Interestingly, even as emergency medicine has become oversupplied, it is still a geographically-oriented workforce. It’s still hard to find ER physicians in rural areas, and we are probably never going to have board-certified ER docs in every ER in the country, first, because that’s not where the majority of residency-trained EM physicians want to practice, and second, because not every rural ED has the volume to support a board-certified EM physician.

Implications for Hospitals

1. Transition risk is lower

For as long as many of the current hospital leaders can remember, transitioning your ER group was fraught with the risk that many of the doctors could choose to leave, and the fear that hiring new ones would be extremely difficult, with consequent interruptions to patient care and damage to the hospital’s standing in the community.

We are moving towards a world in which if a hospital wishes to transition its ER group, there simply won’t be as many places for all the physicians to leave and go to. And, even if many choose to leave, hiring a new team can be done much more easily than before.

The clear implication is that hospital leaders should not be as hesitant to find a better EM physician services partner if they feel a change is necessary.

2. Rates for physicians will come down

It’s the basic law of supply and demand: an oversupply of EM physicians means their rates will have to come down over time, relative to other costs in the healthcare system.

But it’s not just supply and demand. Even with big victories in the ongoing legal fights related to the No Surprises Act, the financial pressures to squeeze more value out of physician services are only increasing.

3. Rural hospitals may get better-trained physicians

One happy consequence for rural communities is that, with more competition for jobs in urban areas, more board-certified emergency physicians will take jobs in rural areas. They may make less money, but those communities are going to have access to better-trained physicians.

4. Physician services must (finally) become more than staffing companies

I know that many physician services groups feel they do much more than simply staff a service line, but in the eyes of some hospital leaders, the perception remains that companies in the space are simply staffing agencies.

In fact, I had a conversation with a hospital executive just recently. His ER is staffed by what I think of as a solid group, but he was hard-pressed to come up with anything the group did other than recruit, schedule, and pay physicians.

Of course, that was music to my ears, since a big part of Core Clinical Partners’ differentiation in the marketplace is our ability to provide flexible partnership models that actually address hospital- or system-wide problems.

What about Hospitalist Medicine?

Some ER groups’ efforts to become more than staffing companies centered around their expansion into hospitalist medicine. If they could staff both the hospital side and the ER, the thinking went, these groups would be able to recognize all kinds of “synergies,” improving patient flow and unifying the two service lines under one set of incentives and one leadership team.
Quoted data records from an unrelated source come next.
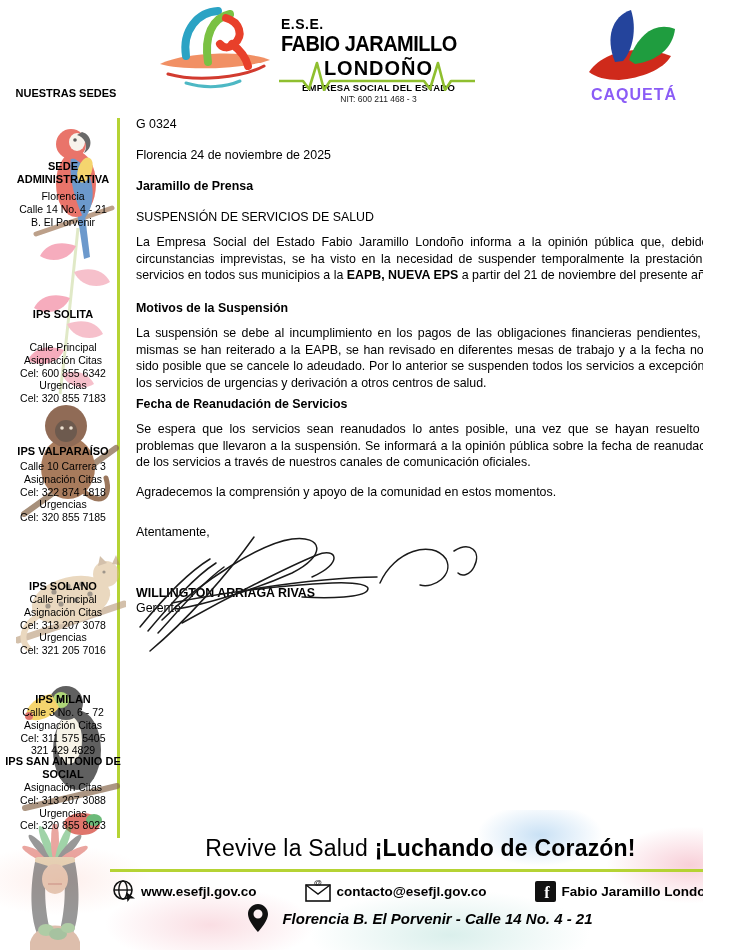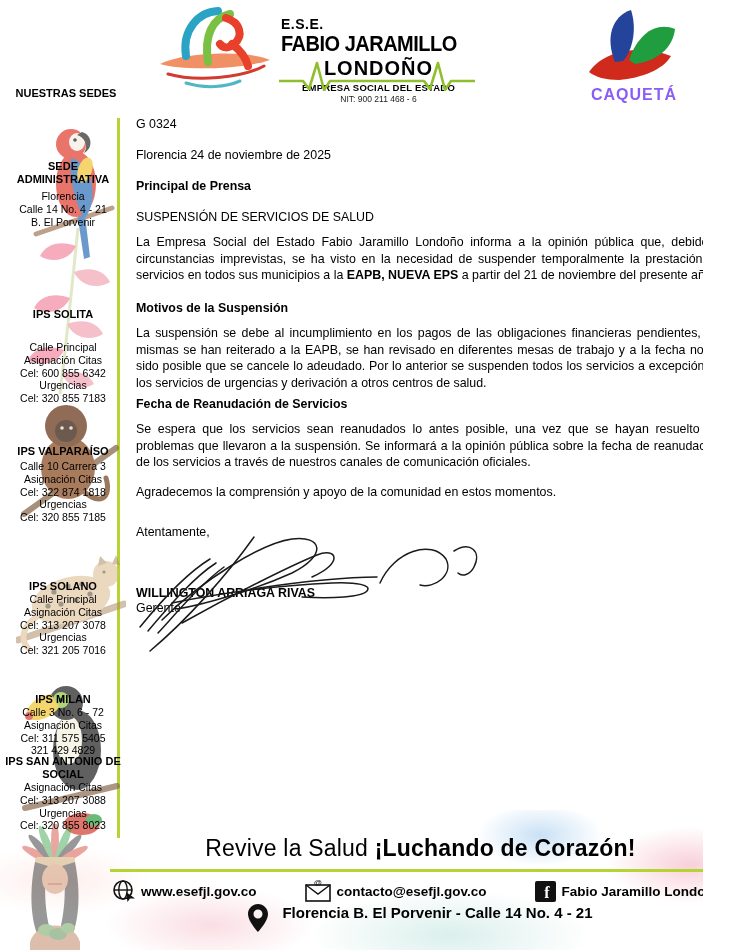--- a/index.html
+++ b/index.html
@@ -93,7 +93,7 @@
       <div class="org2">LONDOÑO</div>
     </div>
     <div class="subtitle">EMPRESA SOCIAL DEL ESTADO</div>
-    <div class="nit">NIT: 900 211 468 - 6</div>
+    <div class="nit">NIT: 600 211 468 - 3</div>
   </div>
 
   <div class="caq">

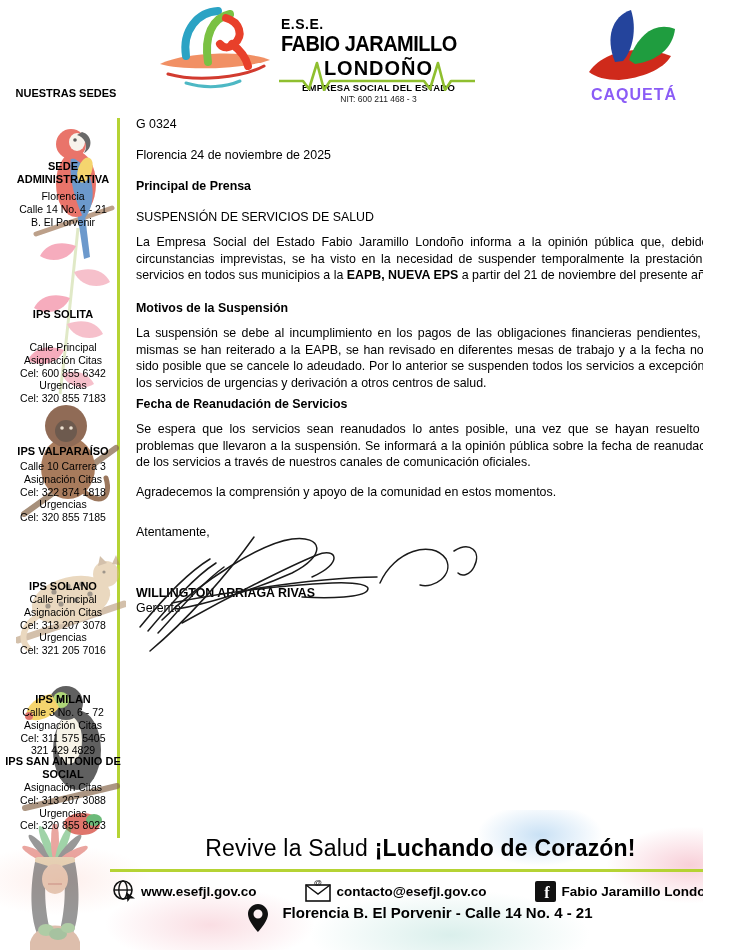--- a/index.html
+++ b/index.html
@@ -248,7 +248,7 @@
   <div class="content">
     <div class="blk ref">G 0324</div>
     <div class="blk date">Florencia 24 de noviembre de 2025</div>
-    <div class="blk ctype">Principal de Prensa</div>
+    <div class="blk ctype">Jaramillo de Prensa</div>
     <div class="blk subj">SUSPENSIÓN DE SERVICIOS DE SALUD</div>
     <div class="blk p1 just"><span>La Empresa Social del Estado Fabio Jaramillo Londoño informa a la opinión pública que, debido a circunstancias imprevistas, se ha visto en la necesidad de suspender temporalmente la prestación de servicios en todos sus municipios a la </span><span class="b">EAPB, NUEVA EPS</span><span> a partir del 21 de noviembre del presente año.</span></div>
     <div class="blk h1x">Motivos de la Suspensión</div>

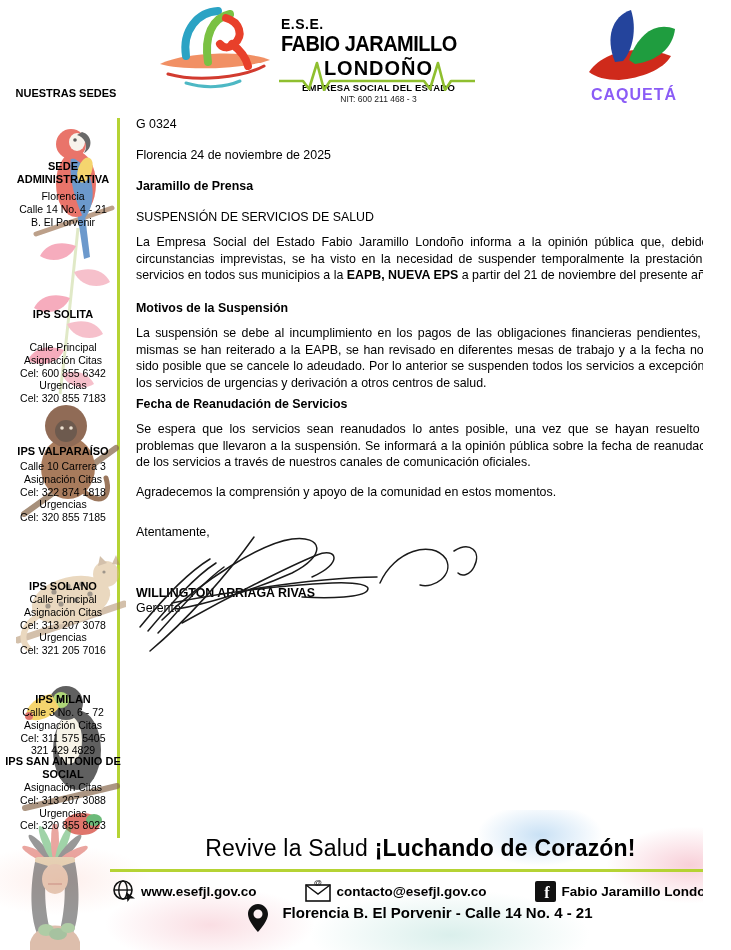--- a/index.html
+++ b/index.html
@@ -62,7 +62,7 @@
            justify-content:space-between;align-items:center;z-index:2;}
   .c-item{display:flex;align-items:center;gap:5px;font-weight:bold;font-size:13.5px;white-space:nowrap;}
   .address{position:absolute;left:110px;top:904px;width:621px;display:flex;justify-content:center;
-           gap:14px;font-weight:bold;font-size:15px;z-index:2;}
+           align-items:center;gap:14px;font-weight:bold;font-size:15px;z-index:2;font-style:italic;}
 </style>
 </head>
 <body>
Meanwhile, the job market for hospitalists remains in somewhat of a balance. As more facilities have wanted hospitalists, more physicians have chosen to become hospitalists. Today, a hospitalist career is a great lifestyle choice for many family care physicians.

The Bottom Line

So what is the bottom line for hospitals now that that historical dynamic has shifted? In my view, it is that physician services companies must continue to differentiate themselves far beyond just their ability to recruit EM physicians.

Thankfully for Core, we were built for this kind of changing environment. We don’t have a one-size-fits-all approach to hospital partnerships or contract models, instead tailoring each one to the specific preferences and goals of the facility. This has led to extraordinary growth over the past three years.

While other groups have tried to fit their pre-existing models into a changing healthcare environment, our decision not to do so has allowed us to be more flexible and nimble than our peers, and being independently financed means gives us the flexibility to quickly make decisions and pivot as necessary to continue to meet the needs of our partners and their patients.